As for the foggy glasses, never have that problem myself (when it's too hot, I stay out of the shop) but I do know from dirt bike and skiing experience that they sell special goop you can put on the inside of glasses to keep them from fogging. One guy told me he wipes on a thin layer of toothpaste and then buffs it off…I guess he liked the smell…


----------



## Mauritius (Jul 27, 2009)

Ah, I just read this quote on the review site Bob posted a link to above…

With safety as the over riding factor, we aver that the GRR-Ripper® System is not intended to replace or interfere with the saw table blade-guard/splitter combination. It is specifically designed for those times when the conventional combination of a blade-guard and anti-kick back pawls would interfere with the wood working process especially during narrow ripping. The GRR-Ripper® System is designed to protect both hands - at all times during use - regardless of movement

The search continues…


----------



## boboswin (May 23, 2007)

You can use one of these untill you can see your way clear to get an overhead guard.








Apart from ripping plywood, the overhead guard is pretty much in the way most of the time at my place.
If you do a lot of mdf carcass/cabinet work etc you will find it useful however.


----------



## SnowyRiver (Nov 14, 2008)

You might try LeeWay Workshop. He makes custom splitters and riving knifes, blade guards etc. He did mine for me and I was very statisfied. He can make one for a thin kerf blade if thats what you are looking for.
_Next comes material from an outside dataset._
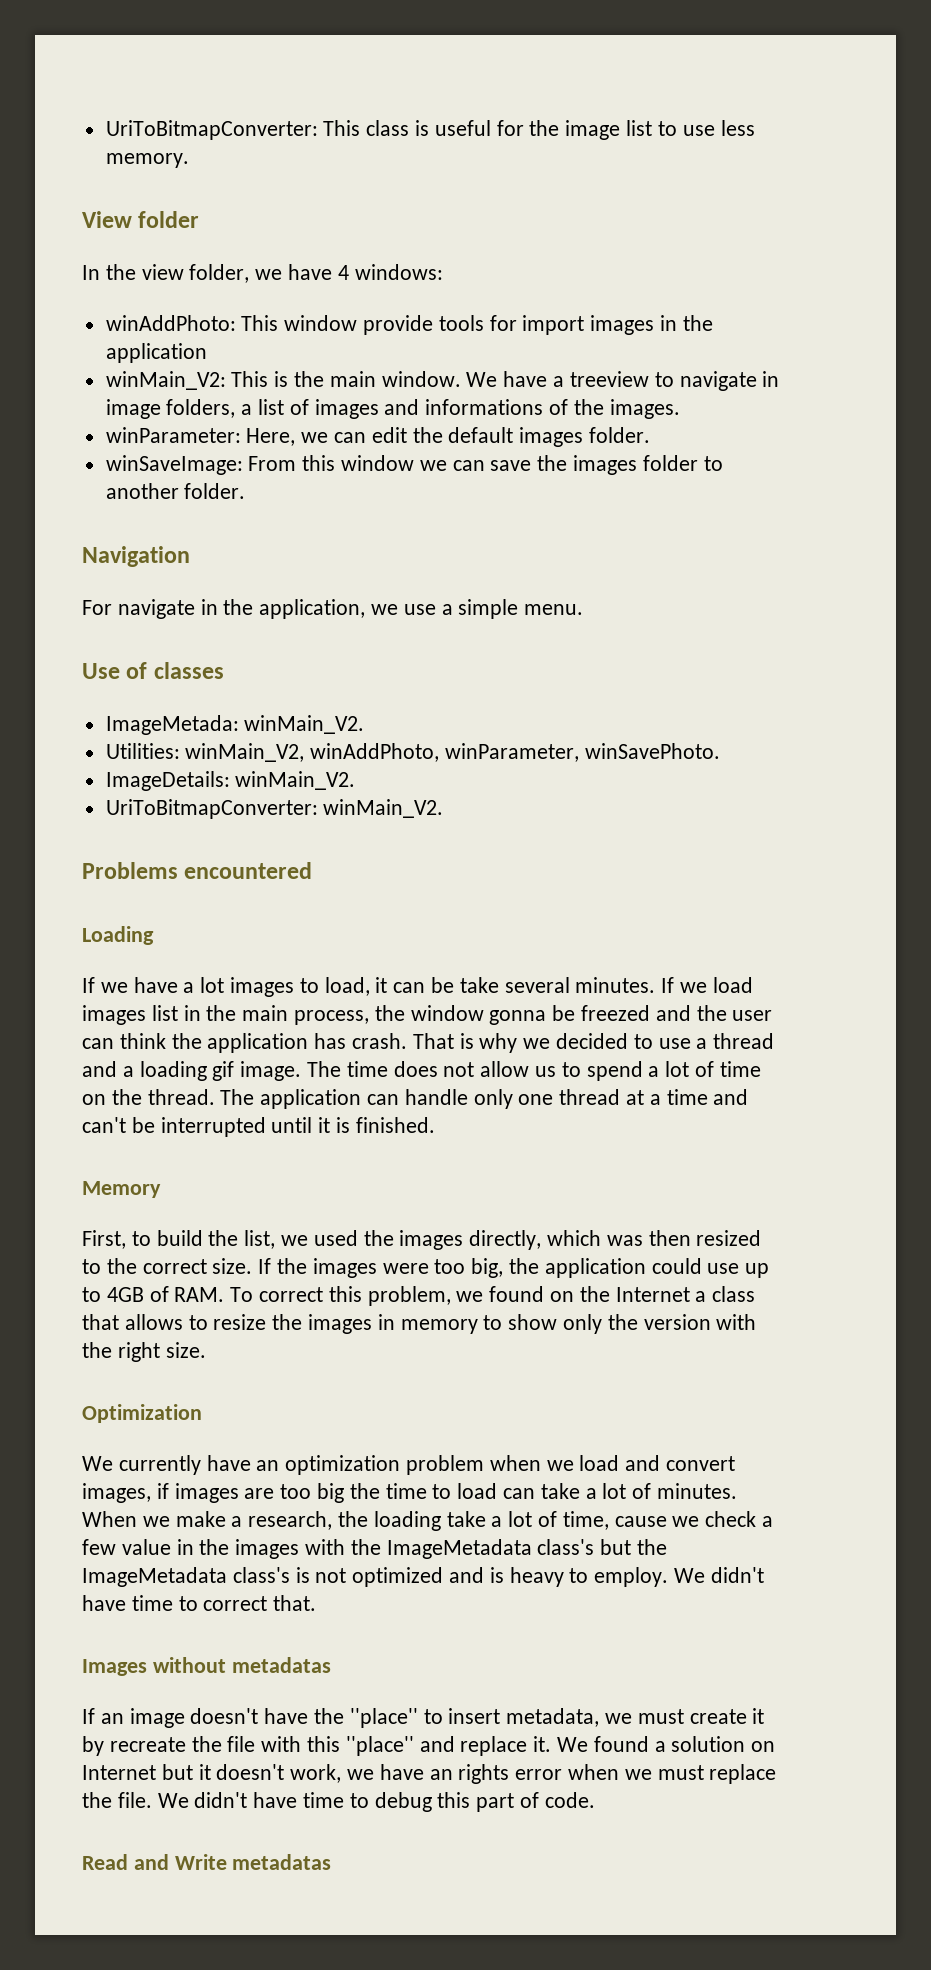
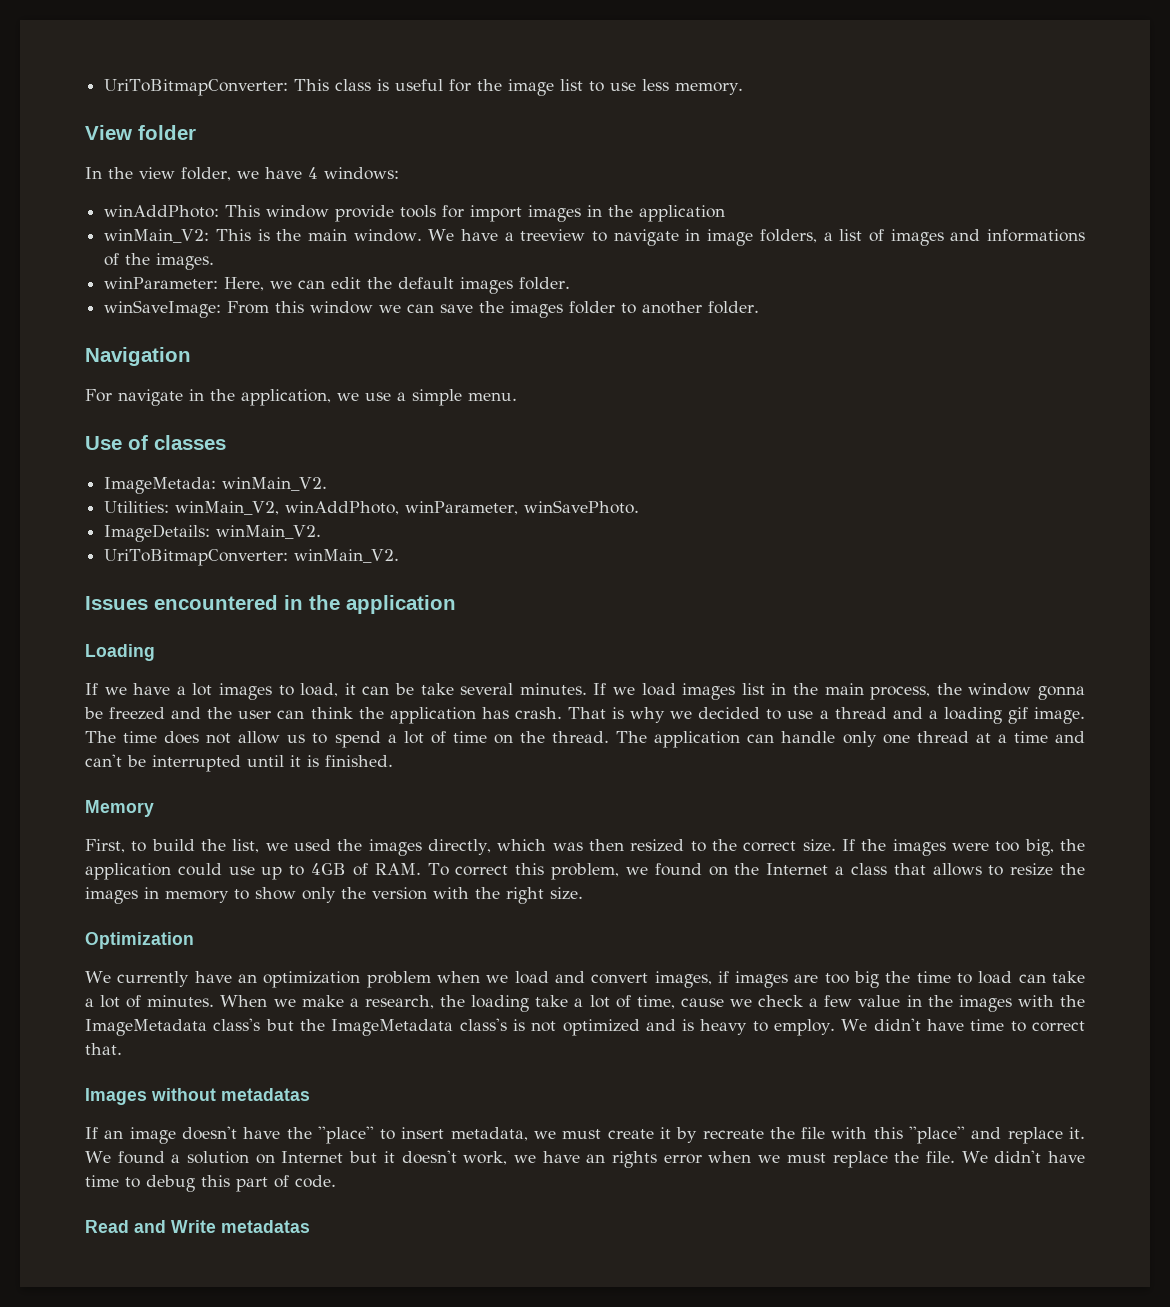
[82,862,178,879] Problems -> [85,596,148,610] Issues
(313, 870) none -> [284,595,456,614] in the application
http://www.leestyron.com/sharksplitter.php


----------



## Mauritius (Jul 27, 2009)

Thanks Wayne, I found LeeWay this morning when I was looking for after-market guard/splitters. Definitely looks like my best bet. I'm going to send him an email and see if he can make one for my saw (it's not on his list, but other Grizz's are). Unfortunately it seems like he's a bit overworked - his site states he has a 3 month backlog, but I'm willing to wait if it means I save a few hundred bucks.


----------



## SnowyRiver (Nov 14, 2008)

Great…I hope he can help you. I know when I bought mine from him it took about 8 weeks to get it, but Lee is a great guy and kept me informed on what the schedule was, didnt expect payment until he notified me I was next in production, and everything worked just great. I bought a package from him for my Powermatic 66. It was three different riving knifes, quick release lever, the blade guard, and anti kick back pawls. He did a nice job. Keep us posted on how you make out.


----------